Aim of the task: What number of lines in the data below contain the string "list"? Answer with that number alone.

Code change snippets:
[Start of Attachment]
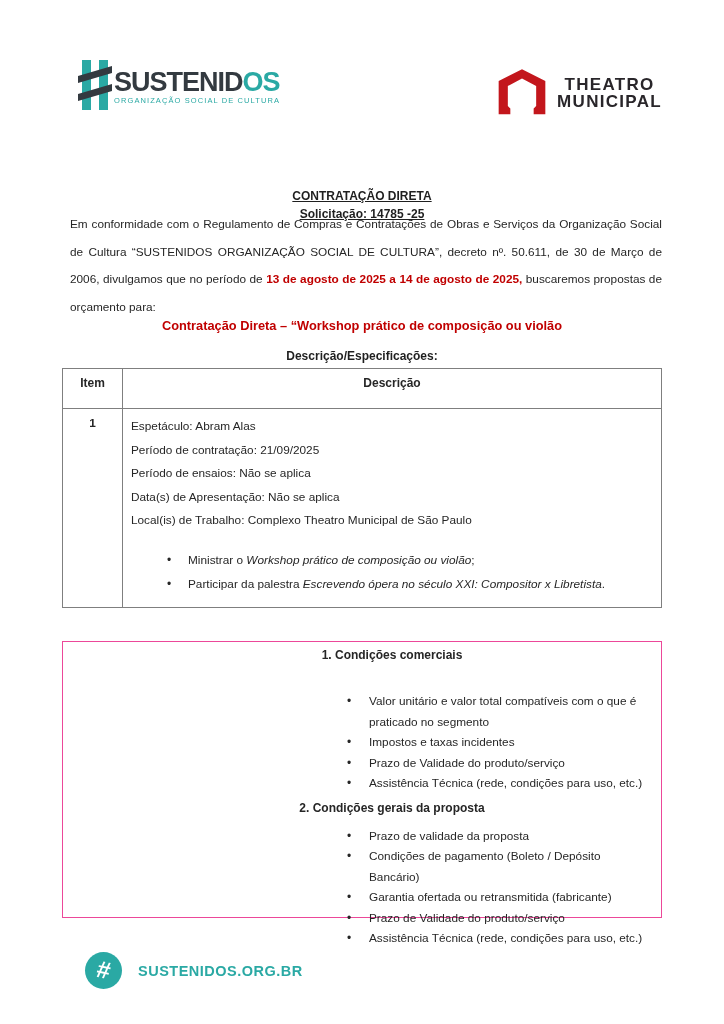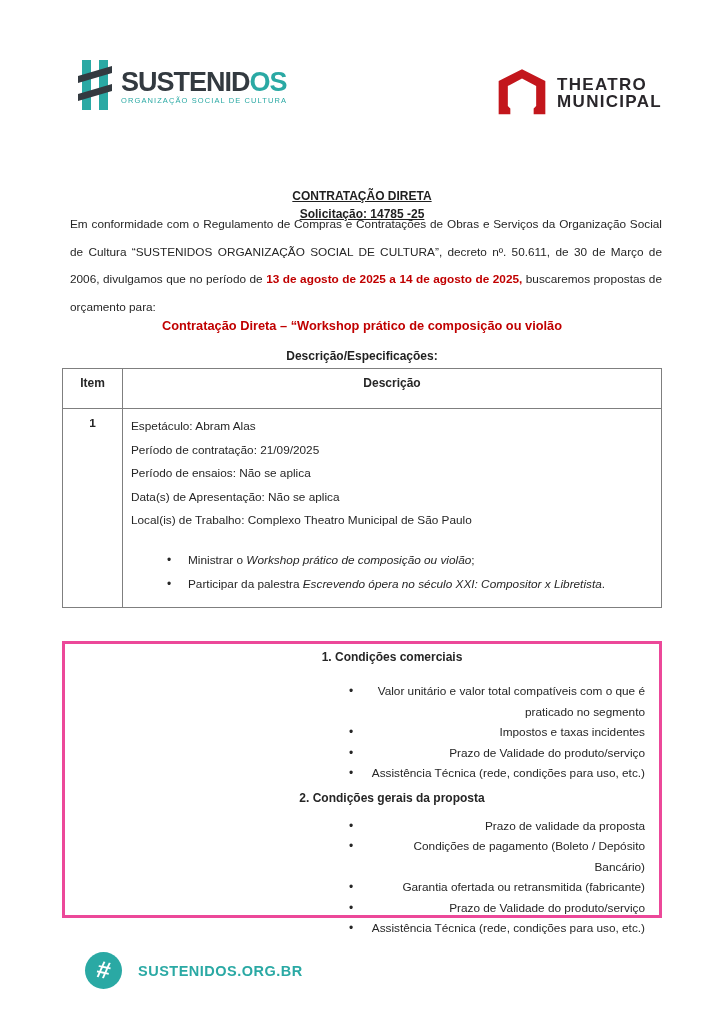--- a/index.html
+++ b/index.html
@@ -17,7 +17,7 @@
   
   .header { position:absolute; top:58px; left:78px; right:62px;
             display:flex; justify-content:space-between; align-items:flex-start; }
-  .sust-logo { display:flex; align-items:flex-start; gap:7px; }
+  .sust-logo { display:flex; align-items:flex-start; }
   .sust-text { padding-top:11px; }
   .sust-name { font-size:27px; font-weight:bold; letter-spacing:-1px; color:#333a40;
                font-stretch:condensed; line-height:1; }

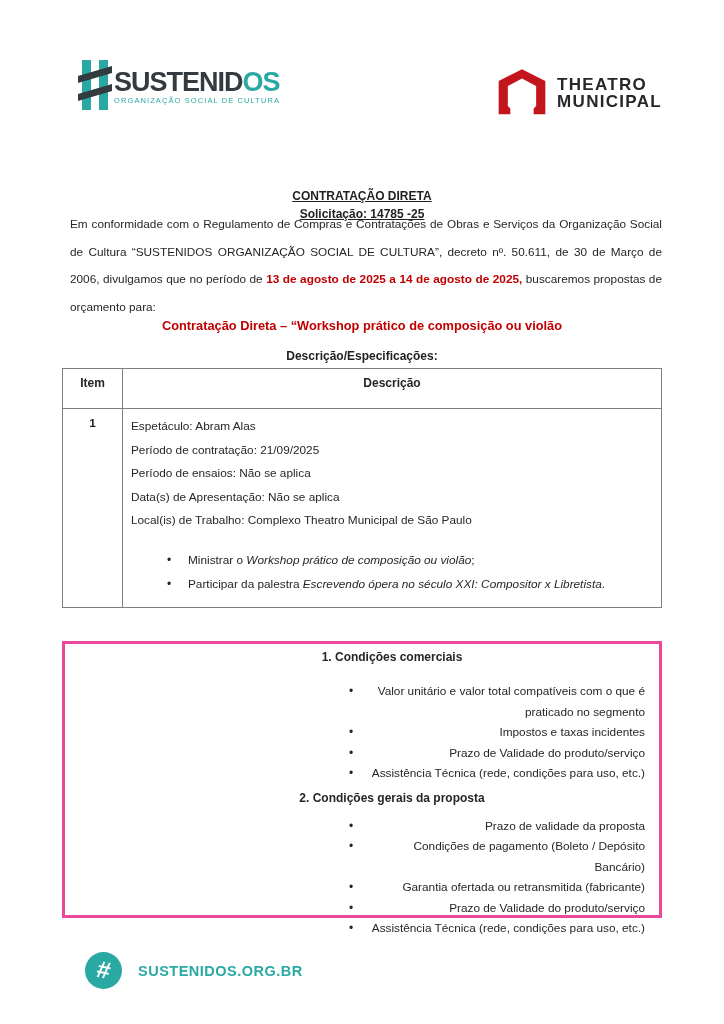--- a/index.html
+++ b/index.html
@@ -23,7 +23,7 @@
                font-stretch:condensed; line-height:1; }
   .sust-name .accent { color:#2aa9a4; }
   .sust-tag { font-size:7.5px; font-weight:normal; color:#2aa9a4; letter-spacing:1.1px; margin-top:0; }
-  .tm-logo { display:flex; align-items:center; gap:10px; margin-top:8px; }
+  .tm-logo { display:flex; align-items:center; gap:10px; margin-top:8px;text-align:center; }
   .tm-text { font-size:17px; font-weight:bold; color:#29262a; line-height:1.0; letter-spacing:1.3px; }
 
   

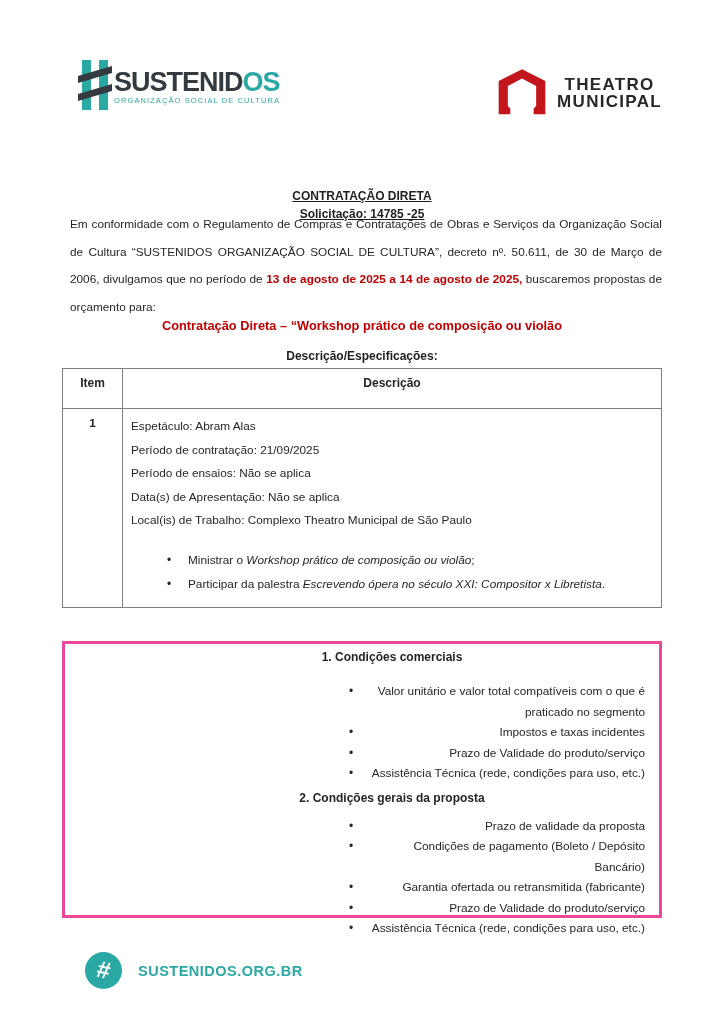--- a/index.html
+++ b/index.html
@@ -60,7 +60,7 @@
   .cond-title { position:absolute; top:613px; left:0; width:100%; text-align:center;
                 color:#c00000; font-weight:bold; font-size:12.2px; text-decoration:underline; }
   .cond-box { position:absolute; top:641px; left:62px; width:600px; height:277px;
-              border:3px solid #ec4899; font-size:11.8px; color:#262626; padding-top:6px; }
+              border:1px solid #ec4899; font-size:11.8px; color:#262626; padding-top:6px; }
   .cond-heading { text-align:center; font-weight:bold; font-size:12px; padding-left:60px; }
   .cond-heading.second { margin-top:7px; }
   .cond-list { list-style:none; margin:17px 14px 0 284px;text-align:right; }

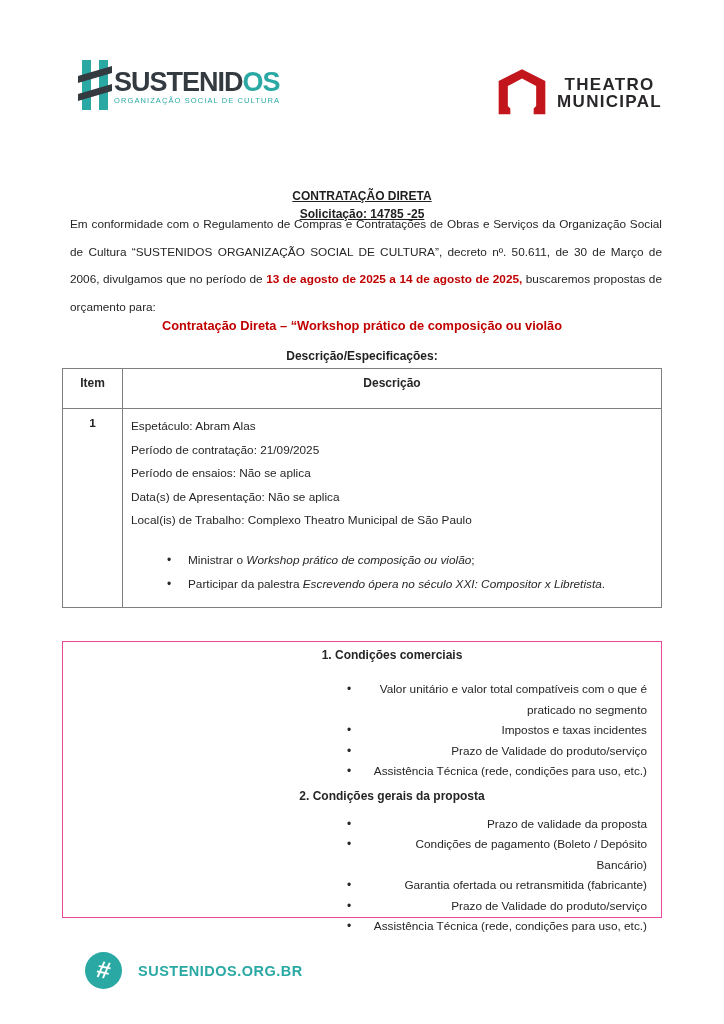--- a/index.html
+++ b/index.html
@@ -63,7 +63,7 @@
               border:1px solid #ec4899; font-size:11.8px; color:#262626; padding-top:6px; }
   .cond-heading { text-align:center; font-weight:bold; font-size:12px; padding-left:60px; }
   .cond-heading.second { margin-top:7px; }
-  .cond-list { list-style:none; margin:17px 14px 0 284px;text-align:right; }
+  .cond-list { list-style:none; margin:29px 14px 0 284px; }
   .cond-list.second { margin-top:11px; }
   .cond-list li { line-height:20.5px; padding-left:22px; position:relative; }
   .cond-list li::before { content:"•"; position:absolute; left:0; font-size:12px; }

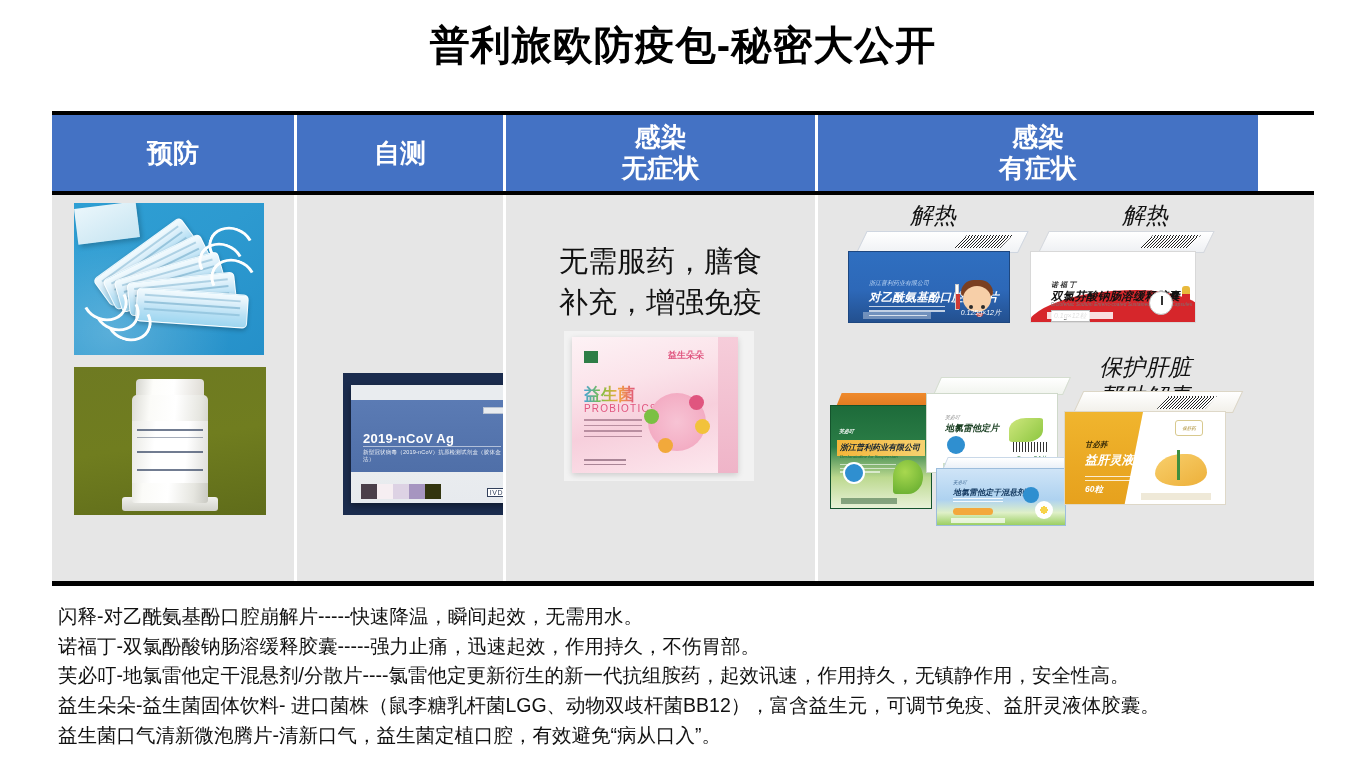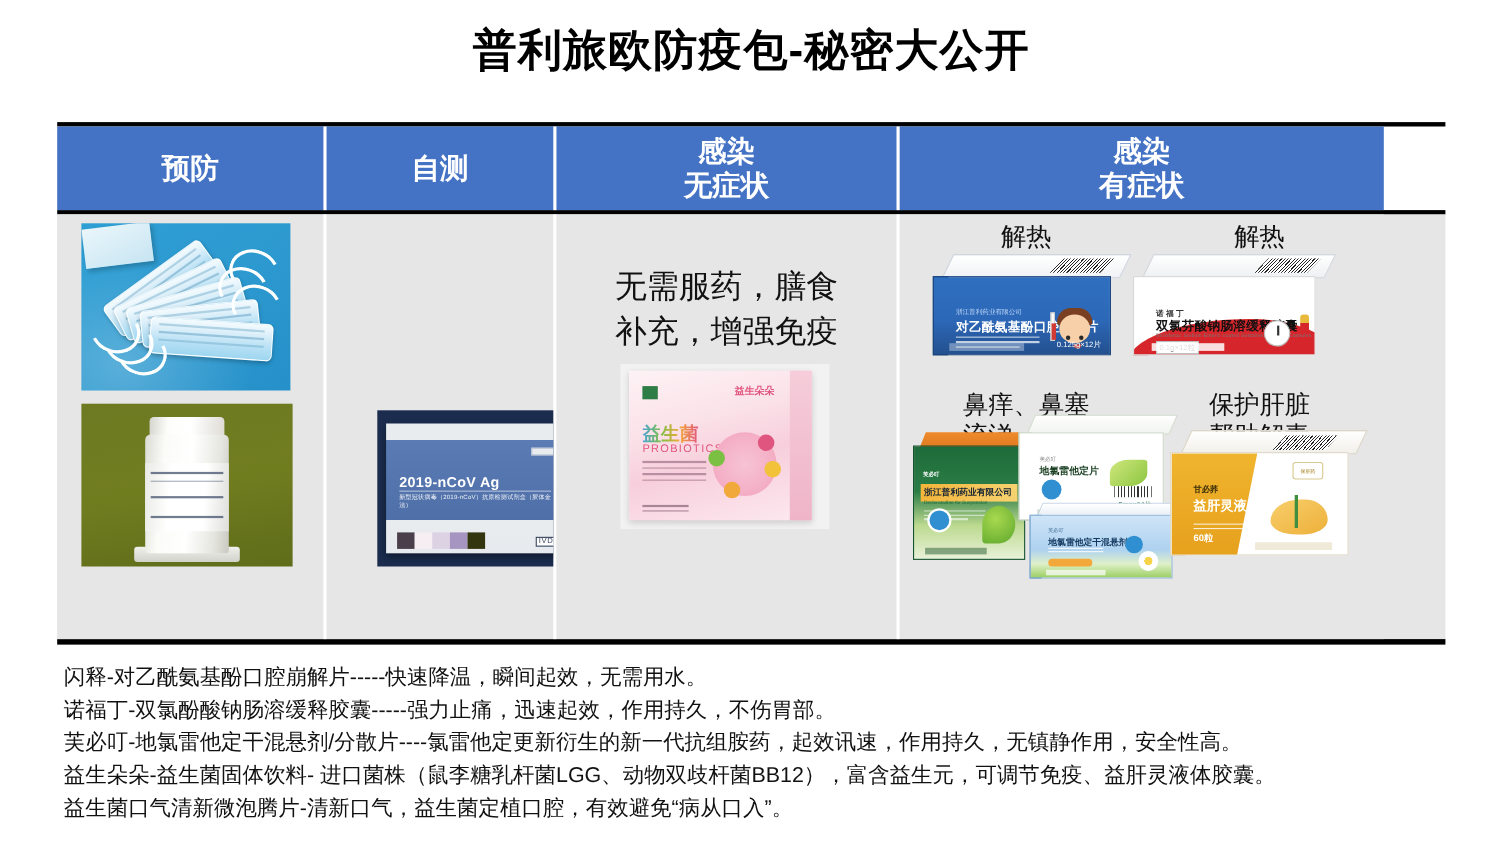--- a/index.html
+++ b/index.html
@@ -47,7 +47,7 @@
     position: relative; background: #E6E6E6;
     border-right: 3px solid #fff; overflow: hidden;
   }
-  .bcell:last-child { border-right: none; }
+  .bcell:last-child { border-right: none; font-style: italic; }
 
   .c1 { width: 245px; } .c2 { width: 209px; }
   .c3 { width: 312px; } .c4 { width: 440px; }

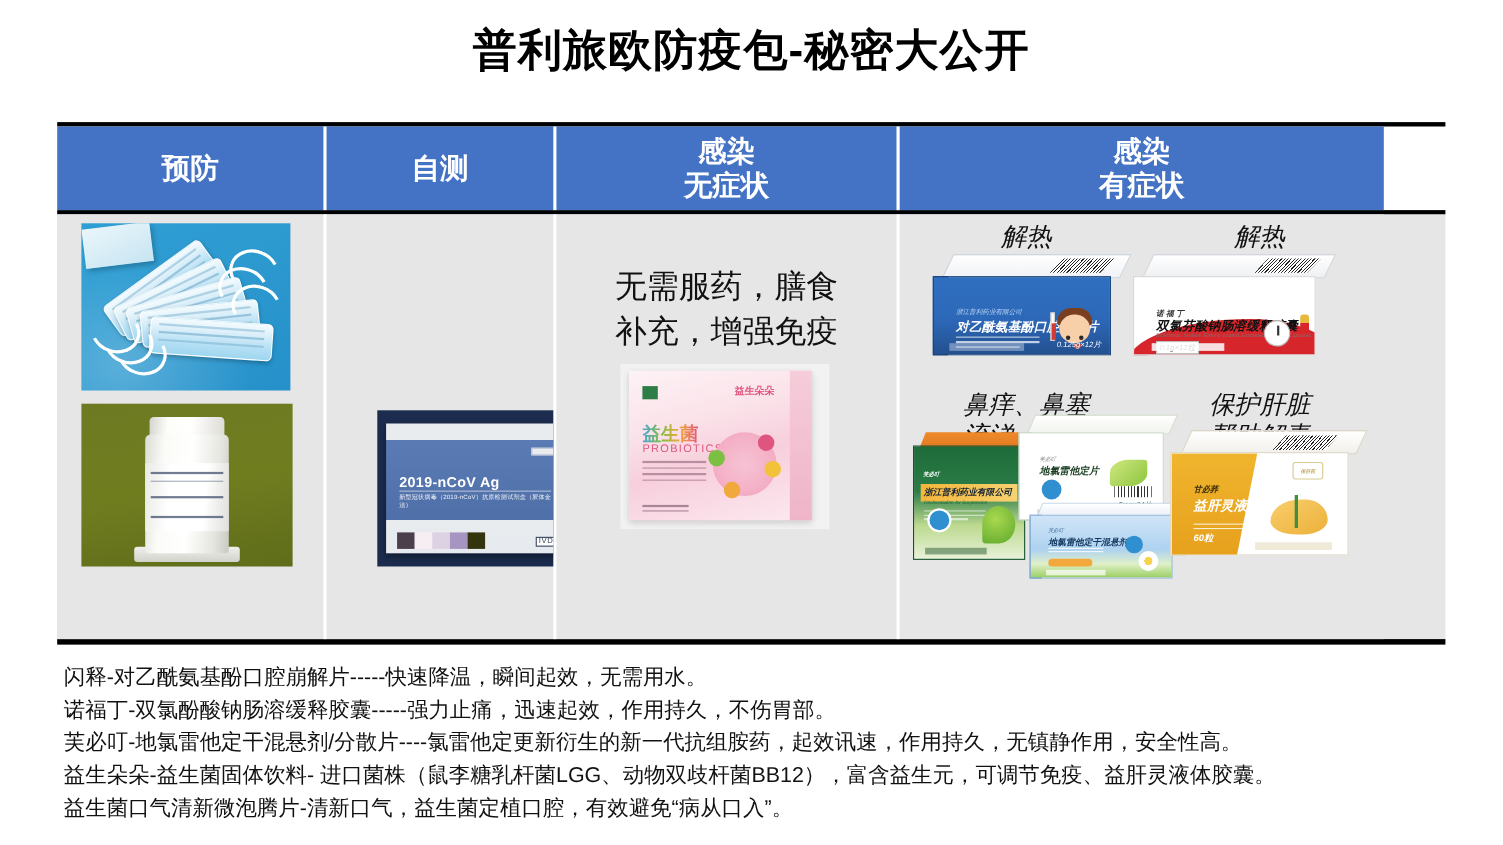--- a/index.html
+++ b/index.html
@@ -465,10 +465,6 @@
         <div class="lbl lbl-a">解热</div>
         <div class="lbl lbl-b">解热</div>
 
-        <div class="lbl lbl-c">
-          <div>鼻痒、鼻塞</div>
-          <div>流涕、喷嚏</div>
-        </div>
         <div class="lbl lbl-d">
           <div>保护肝脏</div>
           <div>帮助解毒</div>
[End of Attachment]
Response to the exercise: 6